WORK TO COMPLETE – The records are to be repeated in full, with the images removed.

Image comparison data
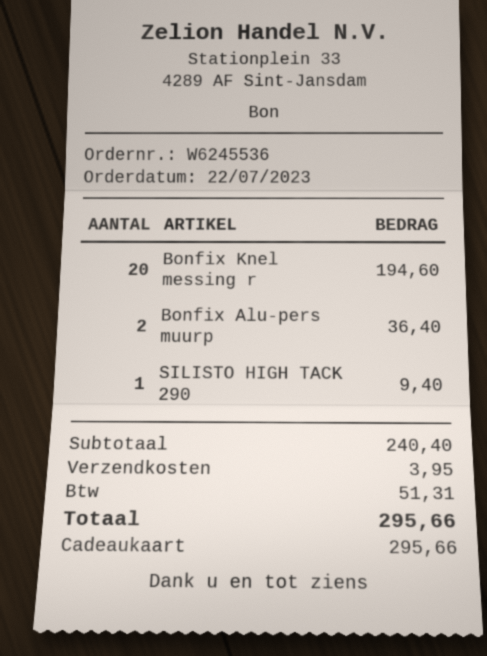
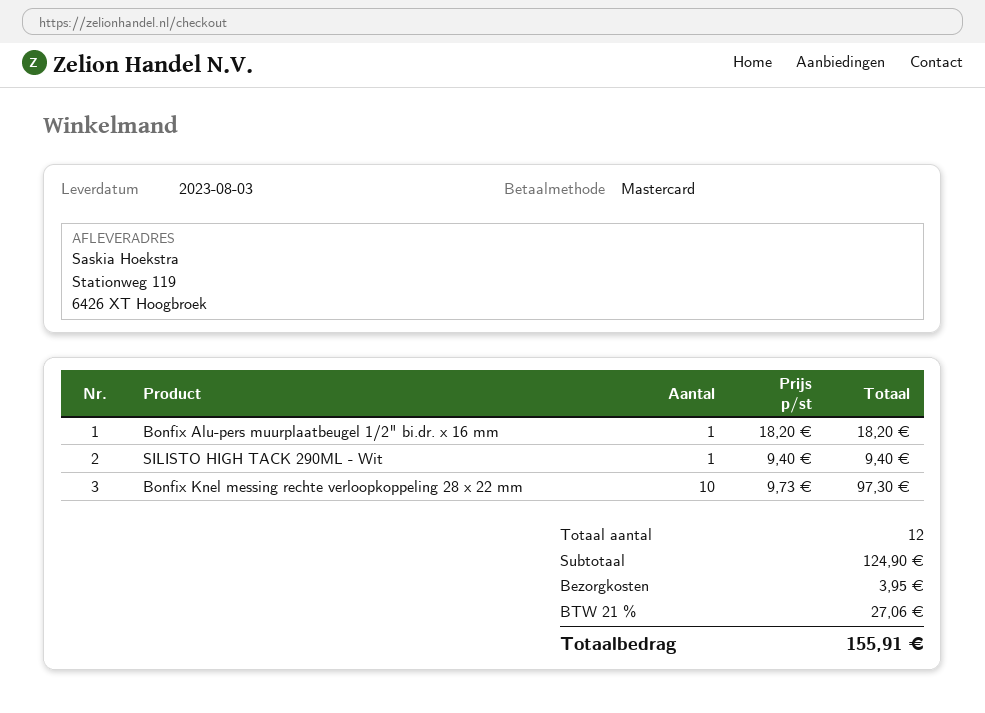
payment method: gift card -> Mastercard
Bonfix Knel messing r: 20 for 194.60 -> 10 for 97.30
Bonfix Alu-pers muurp: 2 for 36.40 -> 1 for 18.20
subtotal: 240.40 -> 124.90
tax: 51.31 -> 27.06
total: 295.66 -> 155.91

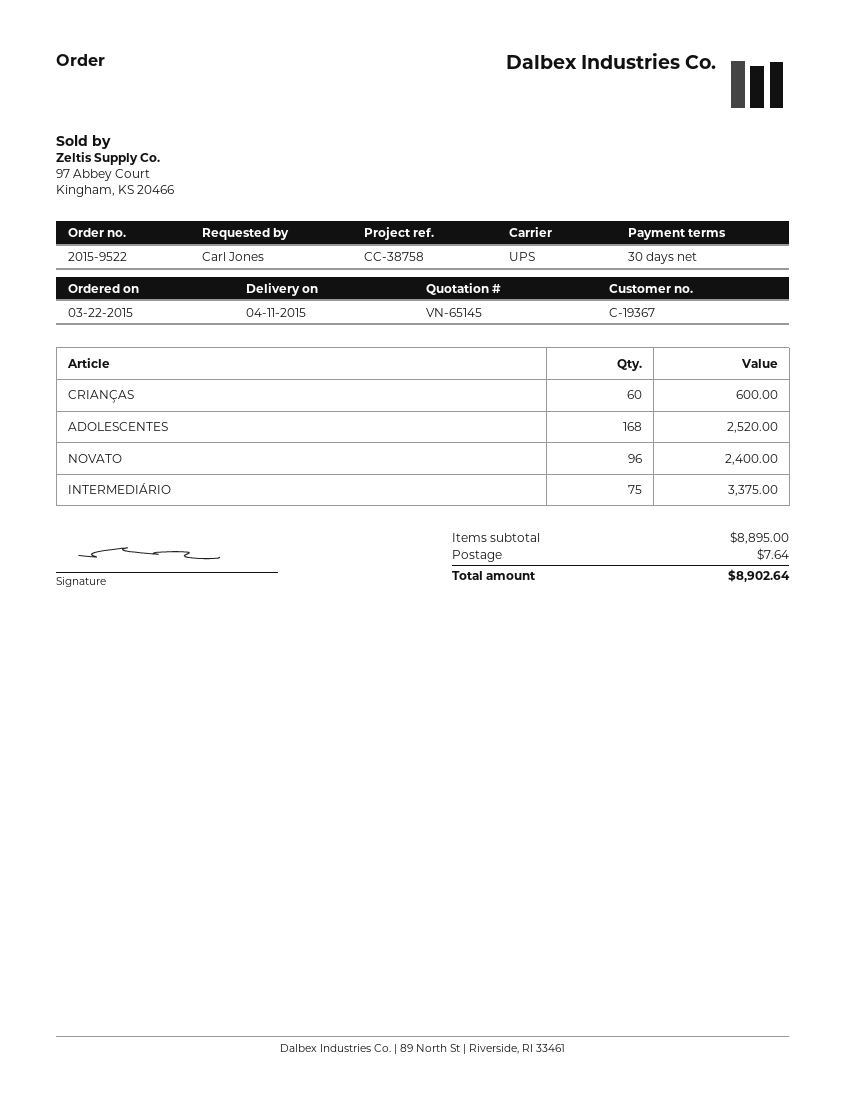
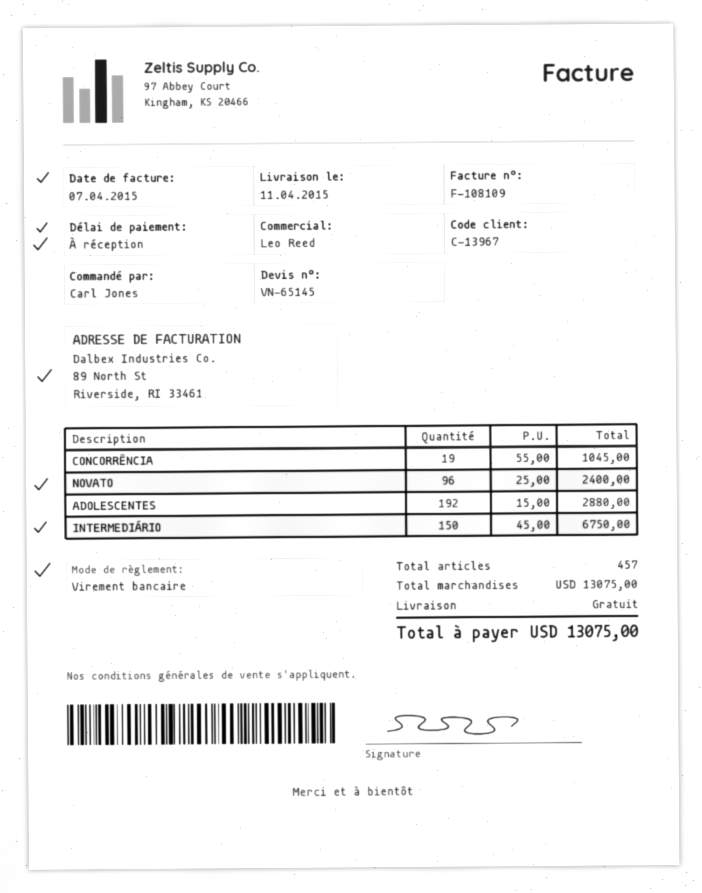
payment terms: 30 days -> on receipt
customer number: C-19367 -> C-13967
CRIANÇAS: 60 for 600.00 -> none
ADOLESCENTES: 168 for 2520.00 -> 192 for 2880.00
INTERMEDIÁRIO: 75 for 3375.00 -> 150 for 6750.00
CONCORRÊNCIA: none -> 19 for 1045.00
subtotal: 8895.00 -> 13075.00
shipping: 7.64 -> 0.00
total: 8902.64 -> 13075.00

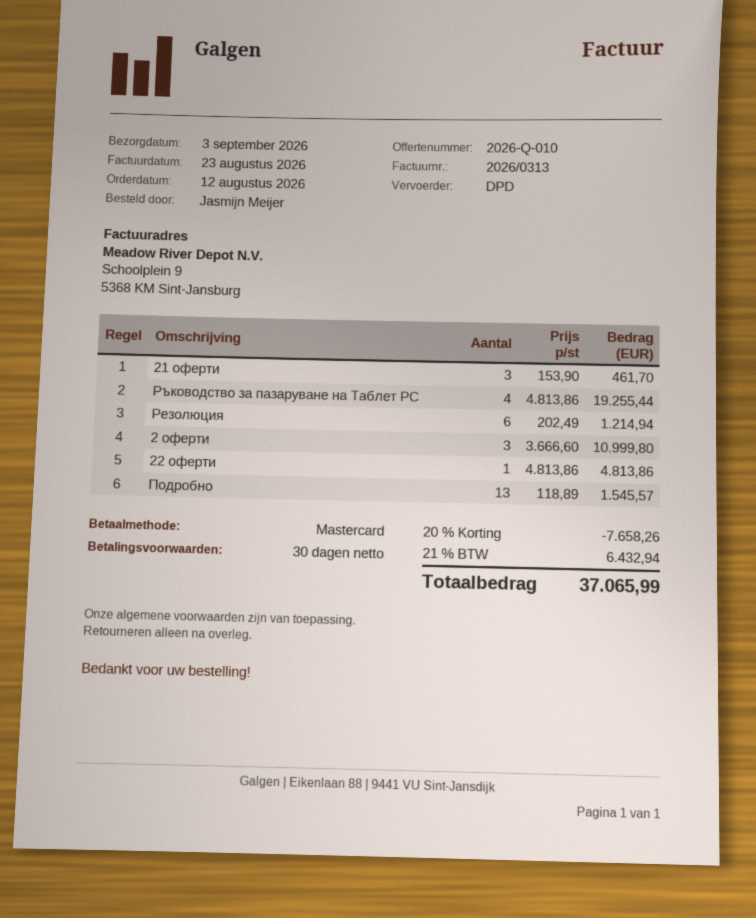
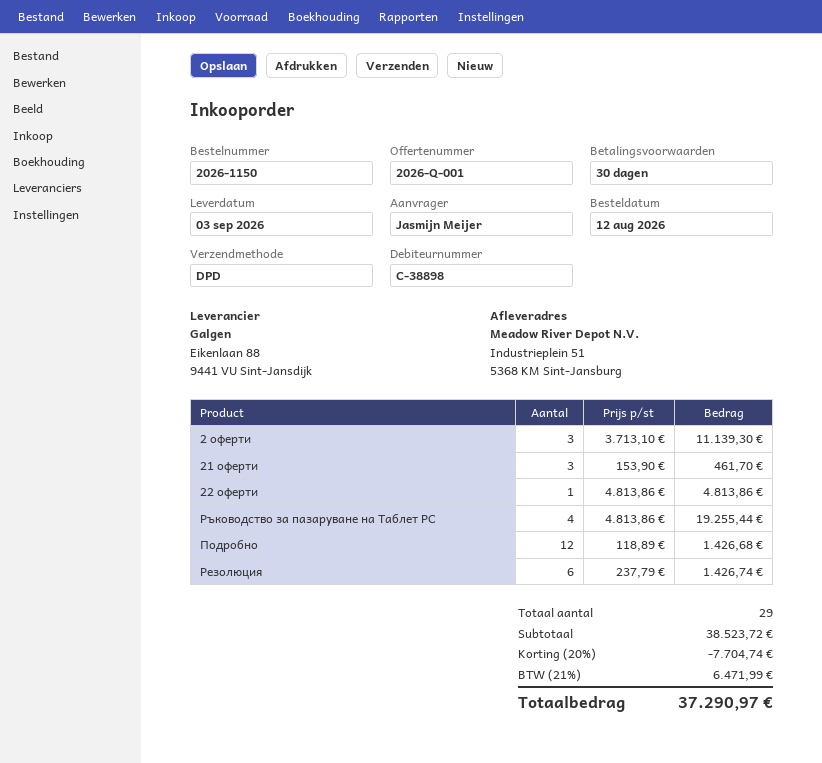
quote number: 2026-Q-010 -> 2026-Q-001
Резолюция: 6 x 202.49 = 1214.94 -> 6 x 237.79 = 1426.74
2 оферти: 3 x 3666.60 = 10999.80 -> 3 x 3713.10 = 11139.30
Подробно: 13 x 118.89 = 1545.57 -> 12 x 118.89 = 1426.68
discount: 20% = 7658.26 -> 20% = 7704.74
tax: 21% = 6432.94 -> 21% = 6471.99
total: 37065.99 -> 37290.97

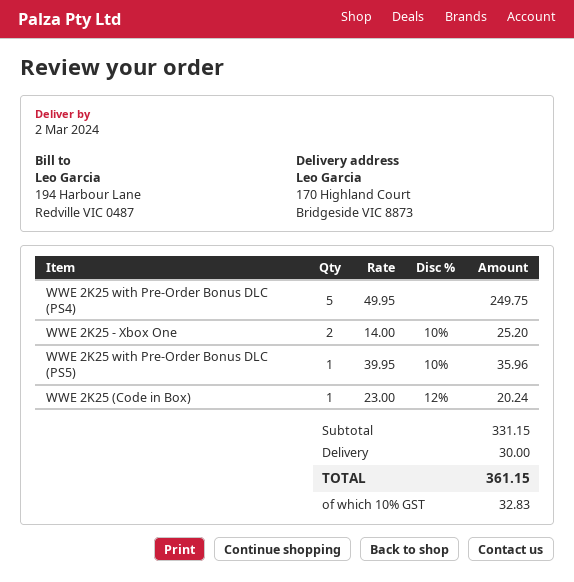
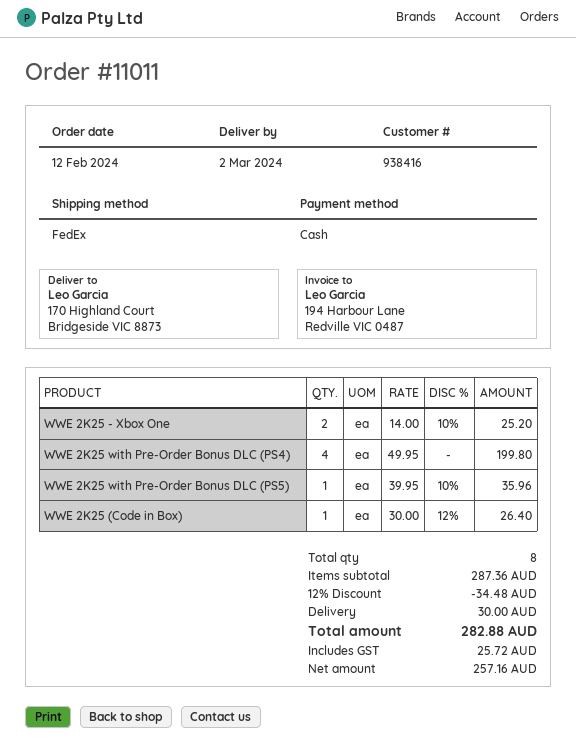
WWE 2K25 with Pre-Order Bonus DLC (PS4): 5 x 49.95 = 249.75 -> 4 x 49.95 = 199.80
WWE 2K25 (Code in Box): 1 x 23.00 - 12% = 20.24 -> 1 x 30.00 - 12% = 26.40
subtotal: 331.15 -> 287.36
discount: none -> 12% = 34.48
tax: 32.83 -> 25.72
total: 361.15 -> 282.88

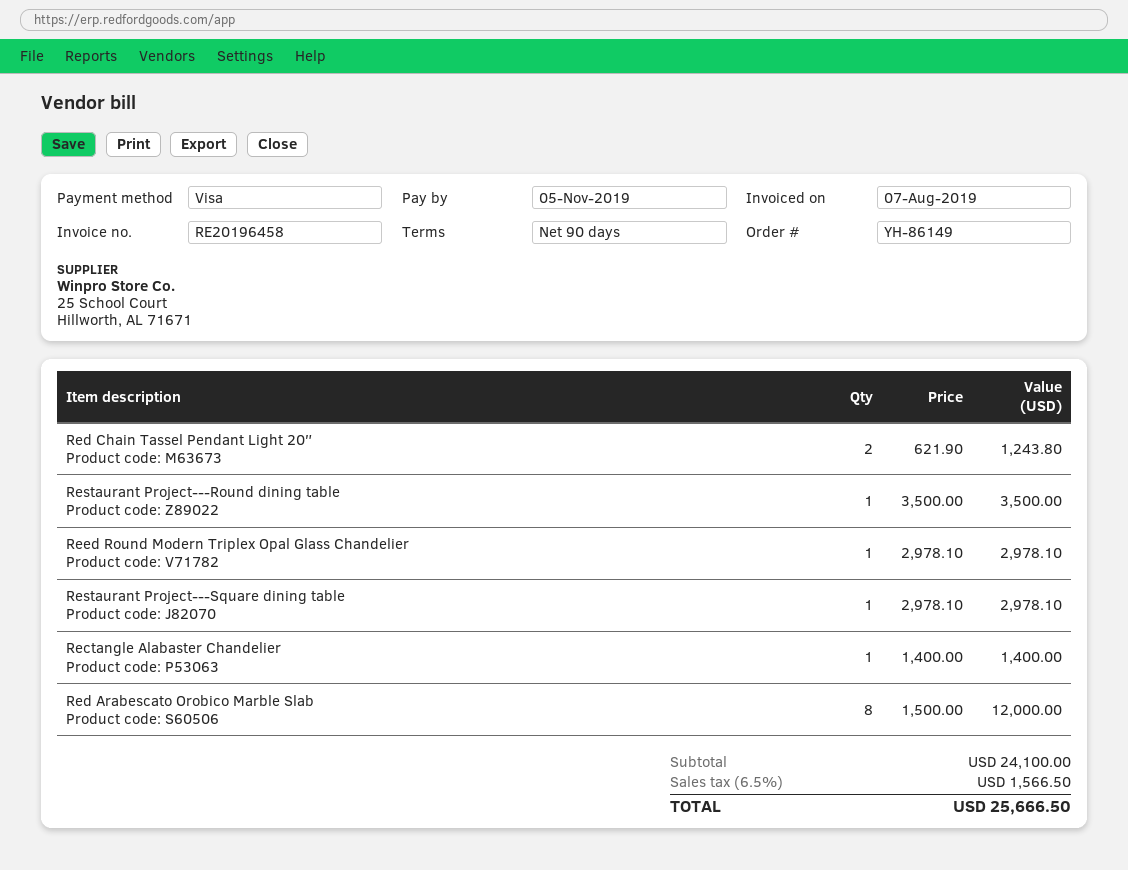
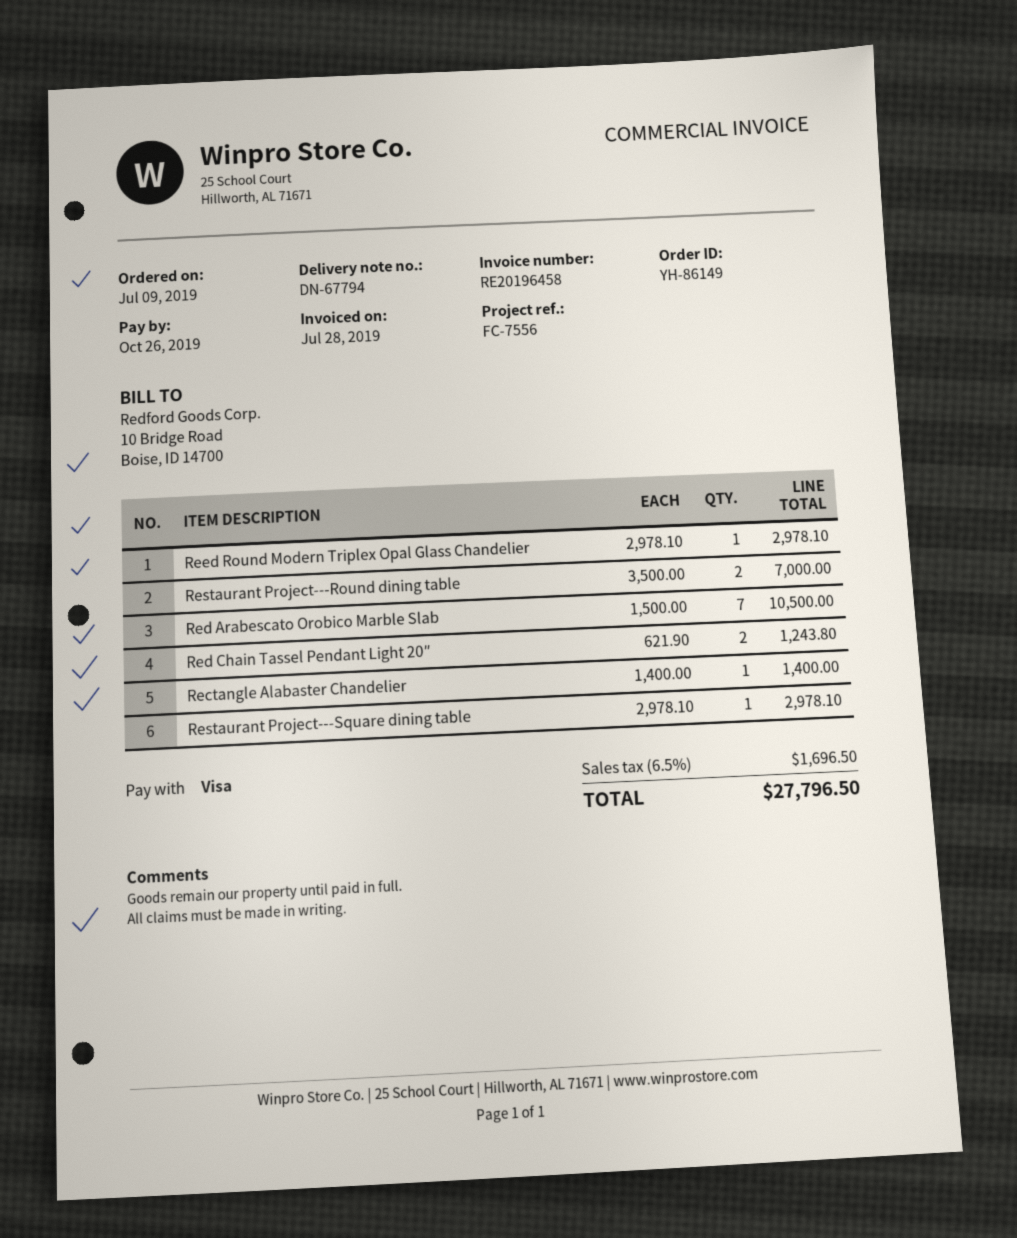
invoice date: 2019-08-07 -> 2019-07-28
due date: 2019-11-05 -> 2019-10-26
Restaurant Project---Round dining table: 1 x 3500.00 = 3500.00 -> 2 x 3500.00 = 7000.00
Red Arabescato Orobico Marble Slab: 8 x 1500.00 = 12000.00 -> 7 x 1500.00 = 10500.00
tax: 6.5% = 1566.50 -> 6.5% = 1696.50
total: 25666.50 -> 27796.50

SOLUTION FOR THIS PROBLEM –
payment method: gift card -> Mastercard
Bonfix Knel messing r: 20 for 194.60 -> 10 for 97.30
Bonfix Alu-pers muurp: 2 for 36.40 -> 1 for 18.20
subtotal: 240.40 -> 124.90
tax: 51.31 -> 27.06
total: 295.66 -> 155.91

payment terms: 30 days -> on receipt
customer number: C-19367 -> C-13967
CRIANÇAS: 60 for 600.00 -> none
ADOLESCENTES: 168 for 2520.00 -> 192 for 2880.00
INTERMEDIÁRIO: 75 for 3375.00 -> 150 for 6750.00
CONCORRÊNCIA: none -> 19 for 1045.00
subtotal: 8895.00 -> 13075.00
shipping: 7.64 -> 0.00
total: 8902.64 -> 13075.00

quote number: 2026-Q-010 -> 2026-Q-001
Резолюция: 6 x 202.49 = 1214.94 -> 6 x 237.79 = 1426.74
2 оферти: 3 x 3666.60 = 10999.80 -> 3 x 3713.10 = 11139.30
Подробно: 13 x 118.89 = 1545.57 -> 12 x 118.89 = 1426.68
discount: 20% = 7658.26 -> 20% = 7704.74
tax: 21% = 6432.94 -> 21% = 6471.99
total: 37065.99 -> 37290.97

WWE 2K25 with Pre-Order Bonus DLC (PS4): 5 x 49.95 = 249.75 -> 4 x 49.95 = 199.80
WWE 2K25 (Code in Box): 1 x 23.00 - 12% = 20.24 -> 1 x 30.00 - 12% = 26.40
subtotal: 331.15 -> 287.36
discount: none -> 12% = 34.48
tax: 32.83 -> 25.72
total: 361.15 -> 282.88

invoice date: 2019-08-07 -> 2019-07-28
due date: 2019-11-05 -> 2019-10-26
Restaurant Project---Round dining table: 1 x 3500.00 = 3500.00 -> 2 x 3500.00 = 7000.00
Red Arabescato Orobico Marble Slab: 8 x 1500.00 = 12000.00 -> 7 x 1500.00 = 10500.00
tax: 6.5% = 1566.50 -> 6.5% = 1696.50
total: 25666.50 -> 27796.50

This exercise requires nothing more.